DATA FOR REVIEW »
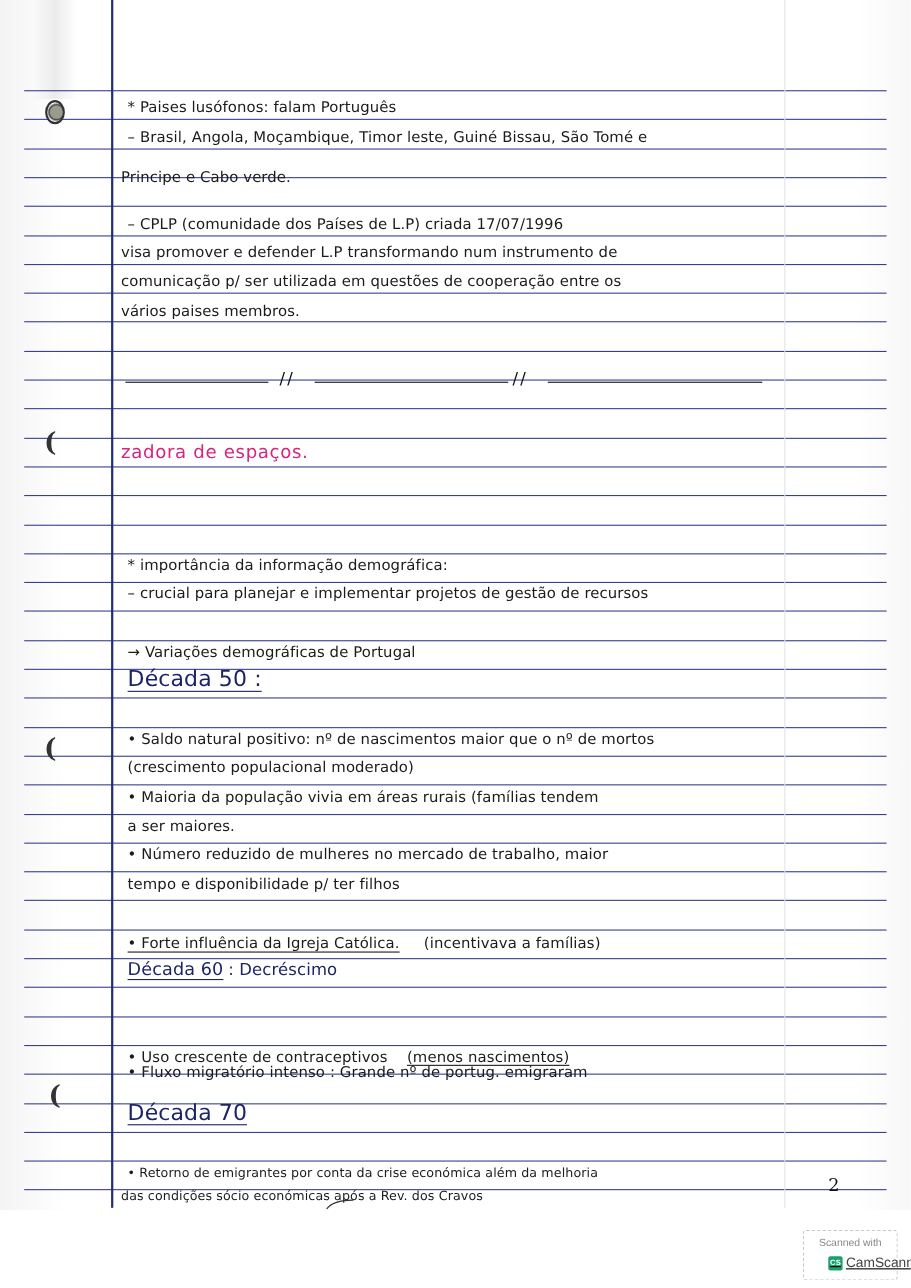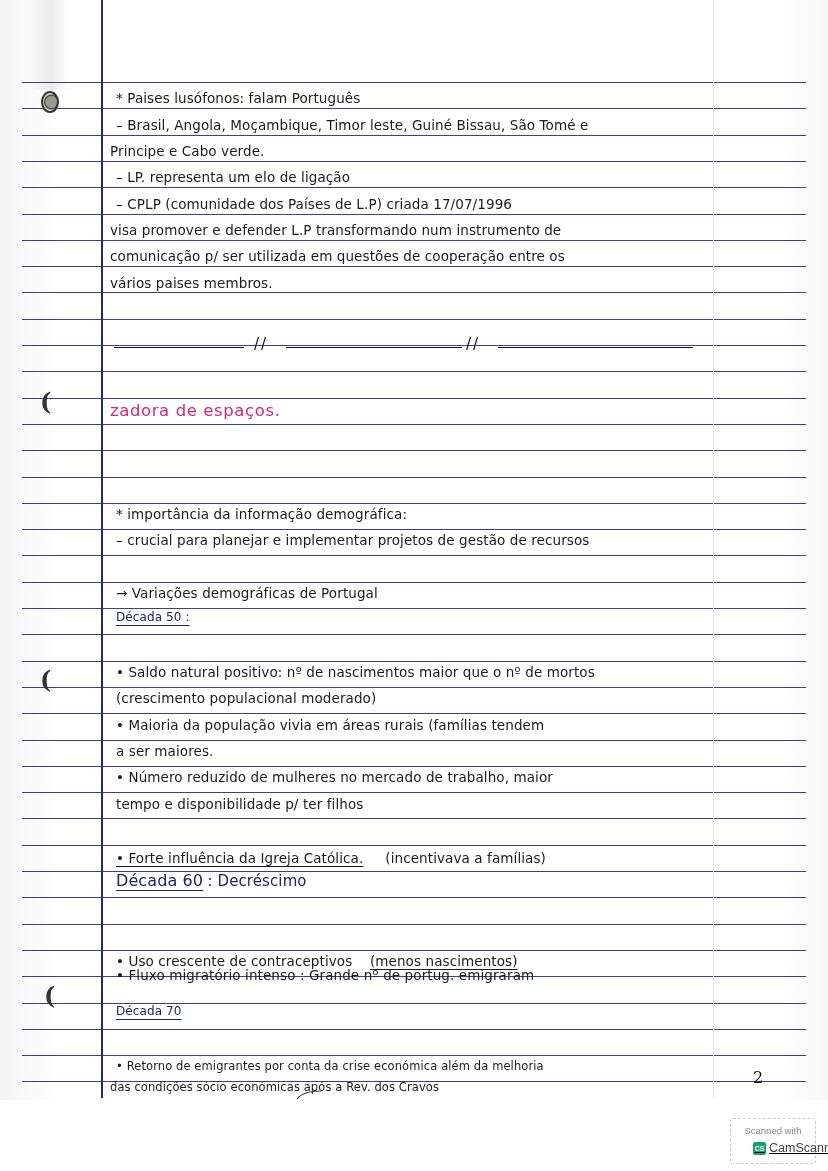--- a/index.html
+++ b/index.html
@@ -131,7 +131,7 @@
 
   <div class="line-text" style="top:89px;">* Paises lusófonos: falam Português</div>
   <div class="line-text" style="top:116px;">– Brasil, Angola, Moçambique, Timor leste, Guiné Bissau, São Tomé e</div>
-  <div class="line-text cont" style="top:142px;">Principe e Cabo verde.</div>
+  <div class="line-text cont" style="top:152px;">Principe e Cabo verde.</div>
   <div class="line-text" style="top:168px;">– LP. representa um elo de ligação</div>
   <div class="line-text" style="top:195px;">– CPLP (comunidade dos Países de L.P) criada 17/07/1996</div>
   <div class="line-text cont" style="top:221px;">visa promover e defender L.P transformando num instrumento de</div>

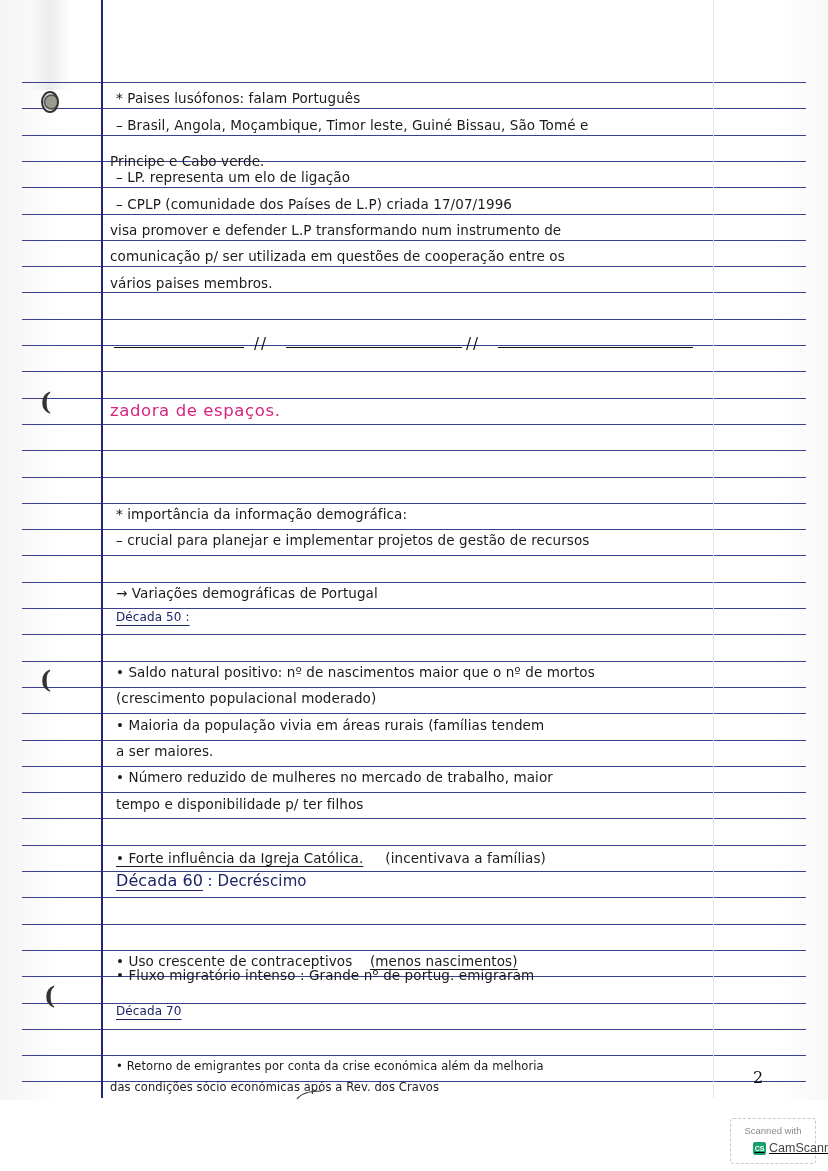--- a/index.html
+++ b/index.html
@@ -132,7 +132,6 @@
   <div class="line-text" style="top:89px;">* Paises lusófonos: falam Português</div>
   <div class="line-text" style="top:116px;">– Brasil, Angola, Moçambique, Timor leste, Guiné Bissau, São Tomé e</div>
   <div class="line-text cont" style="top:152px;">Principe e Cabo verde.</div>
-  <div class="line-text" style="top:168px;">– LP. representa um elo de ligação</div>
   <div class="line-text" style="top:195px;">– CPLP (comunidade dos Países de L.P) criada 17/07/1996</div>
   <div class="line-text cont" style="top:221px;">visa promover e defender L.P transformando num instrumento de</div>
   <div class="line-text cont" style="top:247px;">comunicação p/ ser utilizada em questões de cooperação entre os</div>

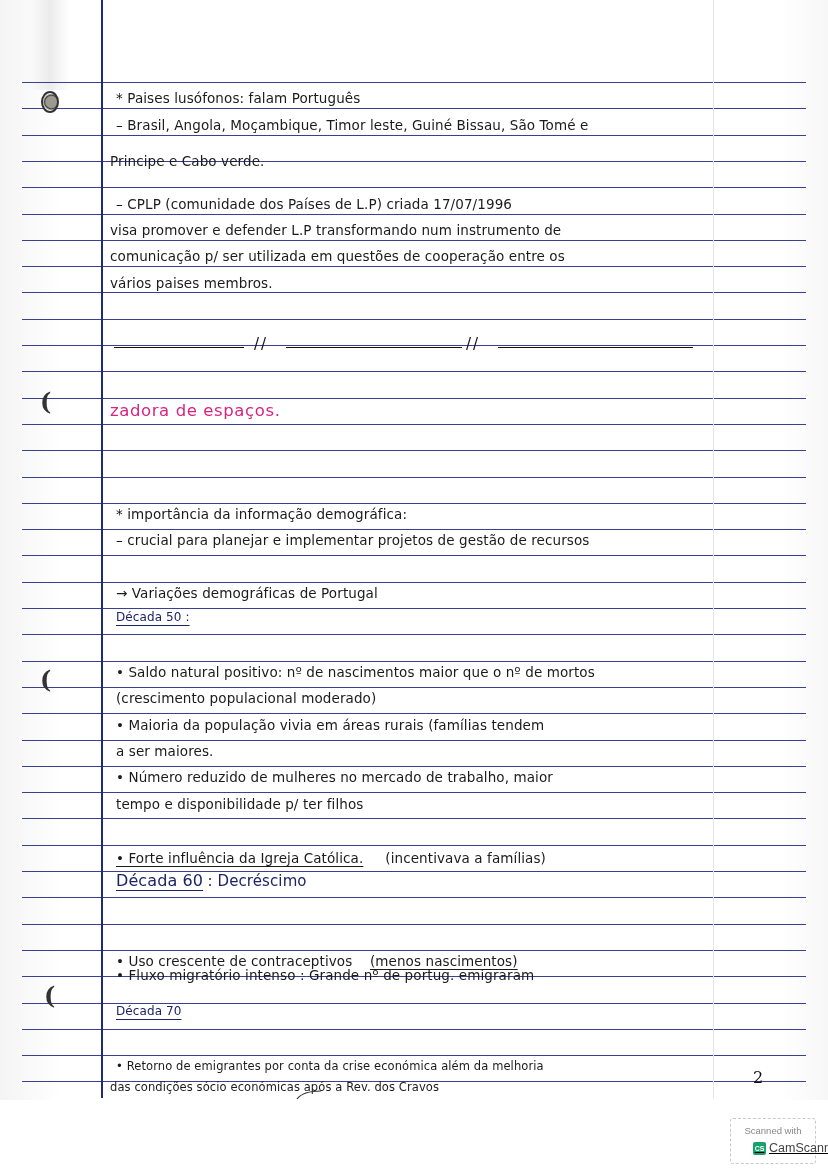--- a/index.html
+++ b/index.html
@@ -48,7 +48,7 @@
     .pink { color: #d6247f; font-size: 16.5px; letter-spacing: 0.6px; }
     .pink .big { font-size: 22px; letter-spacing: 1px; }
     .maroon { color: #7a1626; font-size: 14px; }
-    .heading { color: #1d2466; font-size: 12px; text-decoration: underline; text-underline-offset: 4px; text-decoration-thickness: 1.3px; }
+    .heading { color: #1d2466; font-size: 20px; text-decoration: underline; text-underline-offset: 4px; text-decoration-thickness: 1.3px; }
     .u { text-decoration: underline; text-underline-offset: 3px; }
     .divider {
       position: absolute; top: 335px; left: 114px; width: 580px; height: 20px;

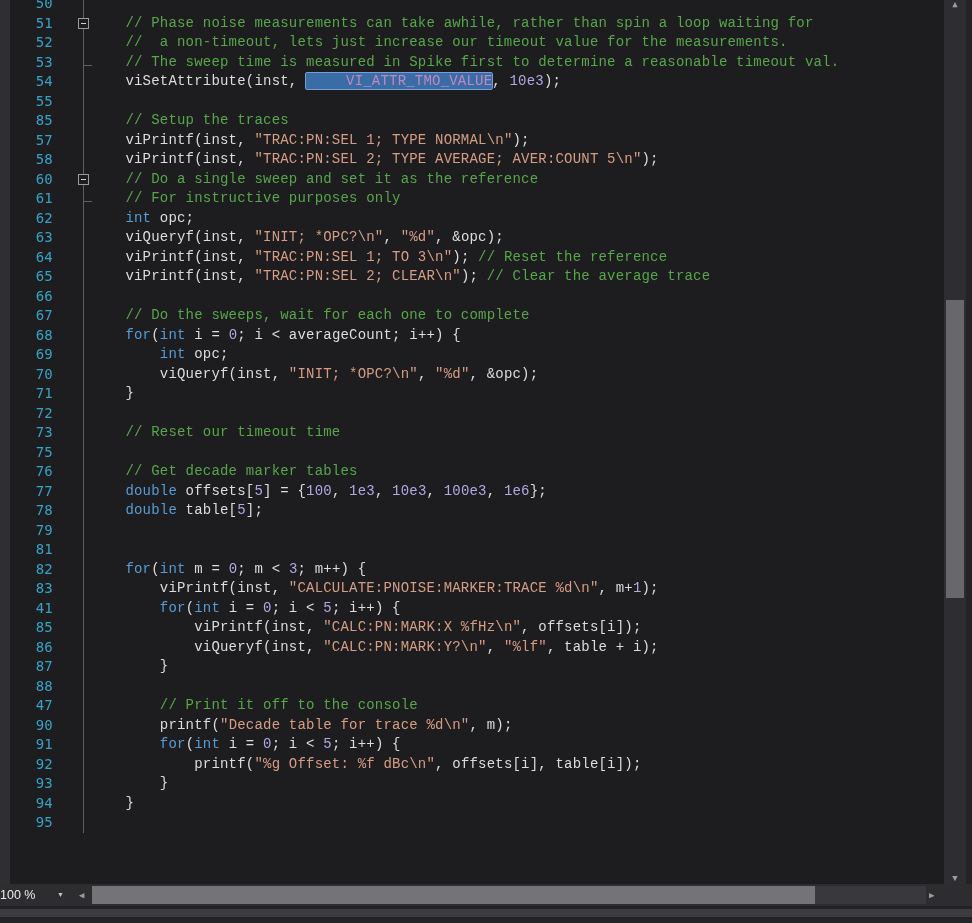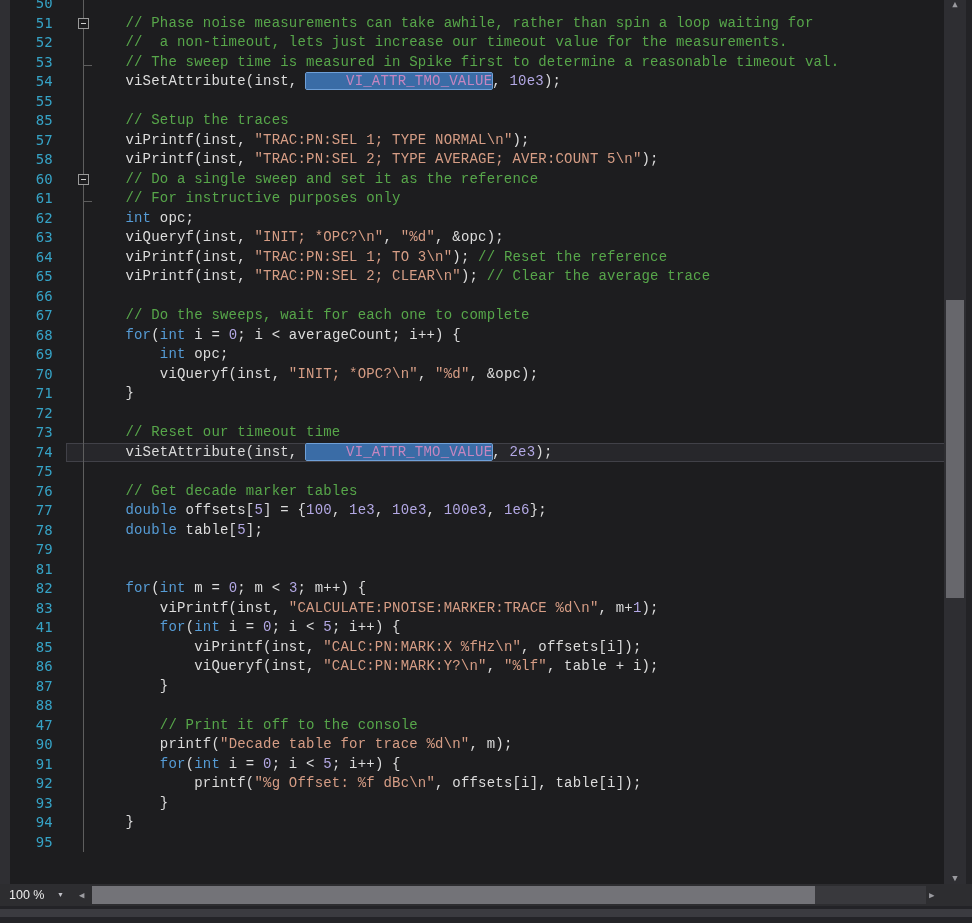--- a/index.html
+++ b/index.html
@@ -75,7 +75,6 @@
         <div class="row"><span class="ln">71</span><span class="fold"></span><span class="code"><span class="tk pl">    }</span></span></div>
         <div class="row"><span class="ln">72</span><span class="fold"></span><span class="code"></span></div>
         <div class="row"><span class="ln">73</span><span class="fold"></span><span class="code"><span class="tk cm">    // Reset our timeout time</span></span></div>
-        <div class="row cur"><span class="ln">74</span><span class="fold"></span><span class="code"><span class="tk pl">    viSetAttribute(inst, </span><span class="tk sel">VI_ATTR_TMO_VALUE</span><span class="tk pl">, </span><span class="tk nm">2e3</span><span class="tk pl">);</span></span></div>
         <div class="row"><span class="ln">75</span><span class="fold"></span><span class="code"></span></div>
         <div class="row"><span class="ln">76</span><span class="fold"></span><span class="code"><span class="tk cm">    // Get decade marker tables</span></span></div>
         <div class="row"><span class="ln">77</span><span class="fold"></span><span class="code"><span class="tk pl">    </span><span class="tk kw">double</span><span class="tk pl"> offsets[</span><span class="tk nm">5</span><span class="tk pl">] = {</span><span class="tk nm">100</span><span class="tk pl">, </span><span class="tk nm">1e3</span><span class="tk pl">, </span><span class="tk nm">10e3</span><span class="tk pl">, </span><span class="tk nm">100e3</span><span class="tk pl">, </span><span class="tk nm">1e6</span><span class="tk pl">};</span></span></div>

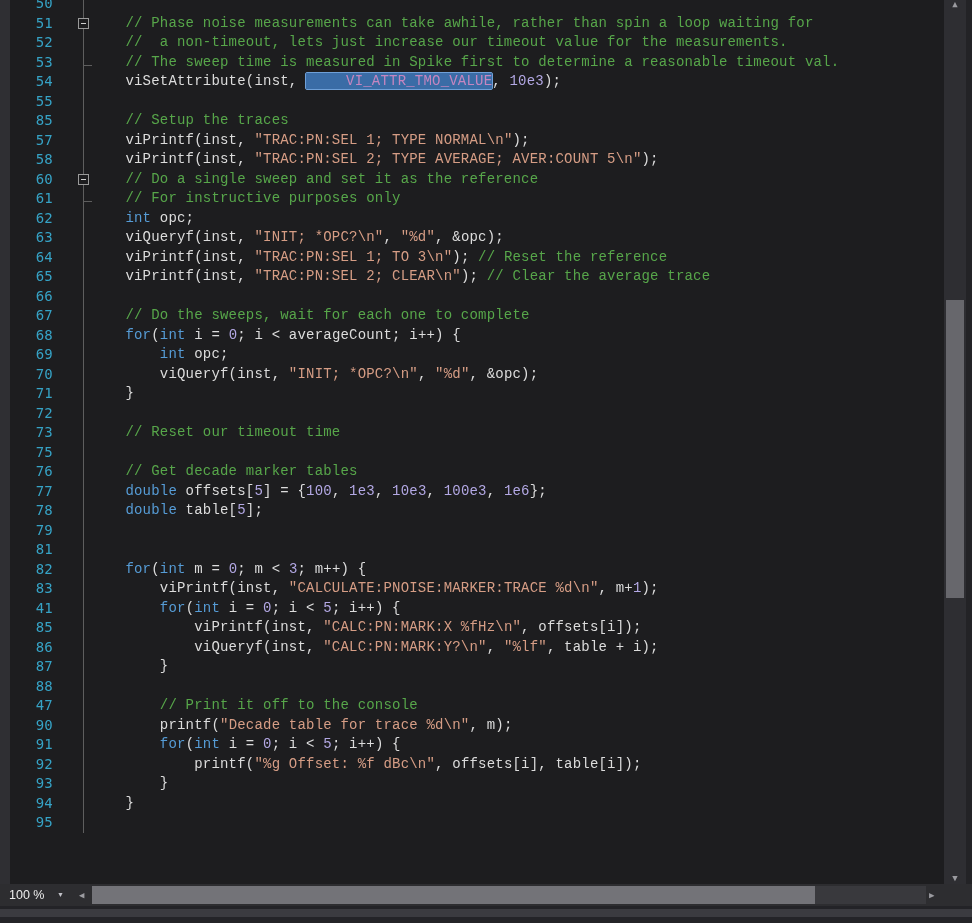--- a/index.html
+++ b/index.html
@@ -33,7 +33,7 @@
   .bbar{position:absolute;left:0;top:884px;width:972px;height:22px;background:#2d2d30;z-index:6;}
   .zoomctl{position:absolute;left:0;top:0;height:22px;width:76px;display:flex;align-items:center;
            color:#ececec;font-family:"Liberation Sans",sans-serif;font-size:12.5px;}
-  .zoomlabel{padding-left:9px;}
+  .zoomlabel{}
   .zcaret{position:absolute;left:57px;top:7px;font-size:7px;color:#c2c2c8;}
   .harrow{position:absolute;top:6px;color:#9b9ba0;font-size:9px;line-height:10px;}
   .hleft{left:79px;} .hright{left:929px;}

TASK TO COMPLETE »
Where does the string "Principe" appear in the records above? Show every line that holds it.

RESPONSE AREA »
-  <div class="line-text cont" style="top:142px;">Principe e Cabo verde.</div>
+  <div class="line-text cont" style="top:152px;">Principe e Cabo verde.</div>
   <div class="line-text cont" style="top:152px;">Principe e Cabo verde.</div>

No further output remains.